Finding Spiritual Jewish Prayer
Certain times in my life I've felt an indescribable emotional connection exploding within me through Tefilah/Prayer.
The first time came upon me when a group of fellow Yeshiva High School graduates and I sat in a dark, candle-lit room on Tisha Be'Av at Camp Ramah Nyack. We sang old and new soft Jewish songs and desperately tried to evoke the sadness of ancient Jewish loss with modern Jewish vitality. I only knew a few of the songs, but found myself carried higher – even by those I didn't know.
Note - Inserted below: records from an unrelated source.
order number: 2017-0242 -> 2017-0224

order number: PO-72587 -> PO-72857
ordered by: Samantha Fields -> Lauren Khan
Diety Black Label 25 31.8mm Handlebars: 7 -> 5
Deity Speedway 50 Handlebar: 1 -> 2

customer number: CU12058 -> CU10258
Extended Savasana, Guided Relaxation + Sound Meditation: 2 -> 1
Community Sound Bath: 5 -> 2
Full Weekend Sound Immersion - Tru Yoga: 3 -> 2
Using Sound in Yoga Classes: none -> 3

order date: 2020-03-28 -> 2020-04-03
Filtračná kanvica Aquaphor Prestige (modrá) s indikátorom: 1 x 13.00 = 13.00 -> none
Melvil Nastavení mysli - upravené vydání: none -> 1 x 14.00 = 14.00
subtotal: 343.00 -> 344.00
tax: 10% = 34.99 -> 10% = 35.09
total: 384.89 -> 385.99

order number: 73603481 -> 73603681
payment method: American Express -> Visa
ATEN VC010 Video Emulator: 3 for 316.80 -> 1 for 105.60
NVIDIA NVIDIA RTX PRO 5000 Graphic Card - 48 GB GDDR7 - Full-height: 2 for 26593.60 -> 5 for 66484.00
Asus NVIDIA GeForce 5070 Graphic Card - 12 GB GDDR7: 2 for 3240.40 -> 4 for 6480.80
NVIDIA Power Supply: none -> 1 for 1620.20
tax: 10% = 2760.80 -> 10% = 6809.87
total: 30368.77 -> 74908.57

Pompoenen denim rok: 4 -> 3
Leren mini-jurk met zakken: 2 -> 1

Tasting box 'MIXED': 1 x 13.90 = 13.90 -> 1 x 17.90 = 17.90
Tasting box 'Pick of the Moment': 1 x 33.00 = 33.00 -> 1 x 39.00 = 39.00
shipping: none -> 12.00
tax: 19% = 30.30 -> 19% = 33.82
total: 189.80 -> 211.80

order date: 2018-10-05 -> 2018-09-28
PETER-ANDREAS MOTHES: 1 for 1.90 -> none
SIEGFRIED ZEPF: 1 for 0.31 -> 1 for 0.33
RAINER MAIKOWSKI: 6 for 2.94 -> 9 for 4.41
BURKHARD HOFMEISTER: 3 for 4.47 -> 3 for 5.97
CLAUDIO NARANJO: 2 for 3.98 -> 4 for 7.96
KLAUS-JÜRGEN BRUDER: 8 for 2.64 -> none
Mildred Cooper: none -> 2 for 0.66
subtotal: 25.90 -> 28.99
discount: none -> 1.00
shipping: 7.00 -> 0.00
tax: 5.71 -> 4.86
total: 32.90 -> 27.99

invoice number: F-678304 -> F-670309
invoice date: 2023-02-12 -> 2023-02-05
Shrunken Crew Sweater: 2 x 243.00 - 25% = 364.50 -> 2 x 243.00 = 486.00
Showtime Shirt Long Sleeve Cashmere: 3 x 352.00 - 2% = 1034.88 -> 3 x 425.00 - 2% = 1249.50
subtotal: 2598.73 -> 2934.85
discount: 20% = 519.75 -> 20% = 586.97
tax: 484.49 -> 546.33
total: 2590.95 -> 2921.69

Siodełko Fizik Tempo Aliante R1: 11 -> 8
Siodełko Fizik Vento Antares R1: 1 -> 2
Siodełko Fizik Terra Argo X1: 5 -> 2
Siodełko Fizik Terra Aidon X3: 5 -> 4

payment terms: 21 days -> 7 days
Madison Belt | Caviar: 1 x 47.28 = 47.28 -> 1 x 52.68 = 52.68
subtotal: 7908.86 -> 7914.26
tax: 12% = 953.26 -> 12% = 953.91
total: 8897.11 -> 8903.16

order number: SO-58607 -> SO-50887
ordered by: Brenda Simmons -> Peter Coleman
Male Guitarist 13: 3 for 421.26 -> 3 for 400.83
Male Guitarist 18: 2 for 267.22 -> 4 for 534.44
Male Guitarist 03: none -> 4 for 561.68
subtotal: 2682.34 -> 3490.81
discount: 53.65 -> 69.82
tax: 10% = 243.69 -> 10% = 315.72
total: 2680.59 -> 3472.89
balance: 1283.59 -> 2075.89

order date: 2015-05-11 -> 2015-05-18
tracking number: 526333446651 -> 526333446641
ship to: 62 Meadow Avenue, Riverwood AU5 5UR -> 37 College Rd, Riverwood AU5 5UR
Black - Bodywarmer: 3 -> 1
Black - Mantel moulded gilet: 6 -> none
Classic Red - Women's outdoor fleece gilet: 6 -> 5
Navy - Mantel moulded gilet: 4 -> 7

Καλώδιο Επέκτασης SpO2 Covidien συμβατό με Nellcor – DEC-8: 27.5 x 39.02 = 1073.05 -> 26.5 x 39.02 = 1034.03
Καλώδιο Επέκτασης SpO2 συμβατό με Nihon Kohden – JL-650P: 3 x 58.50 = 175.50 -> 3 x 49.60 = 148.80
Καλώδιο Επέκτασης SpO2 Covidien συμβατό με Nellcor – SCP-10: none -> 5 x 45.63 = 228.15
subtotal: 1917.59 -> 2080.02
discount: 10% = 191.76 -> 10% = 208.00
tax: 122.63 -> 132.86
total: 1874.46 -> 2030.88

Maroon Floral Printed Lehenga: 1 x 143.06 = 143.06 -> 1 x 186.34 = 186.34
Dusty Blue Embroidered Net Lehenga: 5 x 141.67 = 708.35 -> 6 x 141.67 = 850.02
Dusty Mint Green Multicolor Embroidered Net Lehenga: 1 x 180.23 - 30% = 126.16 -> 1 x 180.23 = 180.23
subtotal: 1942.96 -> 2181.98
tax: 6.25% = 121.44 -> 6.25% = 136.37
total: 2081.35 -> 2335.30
The second time occurred when I first visited the Carlebach Moshav in Israel, founded by those who followed Rabbi Shlomo Carlebach from the House of Love and Prayer in San Francisco to establish a spiritual community in Israel, the Jewish soul's home. Friday night davenning was the first time I ever had a Mamish/real Kabbalat Shabbat. A native son of the Moshav and I began tapping and banging the tables in front of us during Lecha Dodi, more and more rhythmically, until he broke into a drum solo while the room full of men and women sang and danced with eyes closed and hearts open. I only had to learn one niggun that night, because that one niggun lasted a full hour. And it hasn't stopped for me to this day.
The third time I experienced prayerful ecstasy was in the home of my teacher, Dr. Devora Steinmetz, in Jerusalem during my year at Machon Schechter, the Jerusalem Campus of the Jewish Theological Seminary. Liz and I had heard about a monthly minyan at Devora's home, and our first time participating gave us hope that vibrant, soulful, Modern Jewish spiritual communities existed. About one hundred people showed up on the first Shabbat of every month, bringing with them their own siddurim, their own spiritual needs – and their own love of davenning. Devora never led, and rarely did anyone lead twice. Devora simply provided the space and her passionate presence. And the roof would just lift off of the apartment with the harmonies of learning, growing, Jews - young and old.
A more recent joyful moment occurred a few years ago while sitting in Yakar, a spiritual haven in Jerusalem for niggun-singing davenners, holding my father's hand. I already knew most of the tunes, having fallen in love long before with that precious community. I had never davenned with my father in Israel. We'd shared many powerful, emotional, transcendent, and loving experiences in our relationship, but I didn't realize how much his presence would touch my personal prayer life. My heart still aches with the memory of that ephemeral but exquisite visit to Heaven on Earth.
I believe that the following four ingredients, each learned from one of the experiences above, can enhance the intensity and health of our spiritual community:
1) Be willing to join an intense and new experience, with the acceptance of the personal vulnerability that comes with encountering newness.
2) Use your whole self to pray – when your body remembers the experience you’ve crossed the line from prayer to davenning. Hold tight to a general trajectory without concretizing any one moment in its course as the final destination.
3) Find a community with a dependable center that seeks to empower. Safe space for sacred experiencing need not be hierarchical.
4) Love your fellow davenner. Reach to individuals comprising your chevreh, acknowledging them as worthy of contributing without requiring sameness as a criterion.
The combination of these magic ingredients is something peculiar that transcends the halachic order of prayer, but can't exist without its guiding structure. It transcends the specific melodies for certain prayers, but can't exist without their interconnectedness. It transcends the immediate location, but can't exist without intentional sacred-space-making. It transcends the person who happens to be davenning, but can't exist without an old, incomplete soul's inviting voice. And it transcends the individual's kavannah/devotion, but can't exist without many people's individual spiritual yearnings.
May we feel invited to share in the search, the soulful experience of Tefilah, by remembering each other as we close our eyes and open our souls.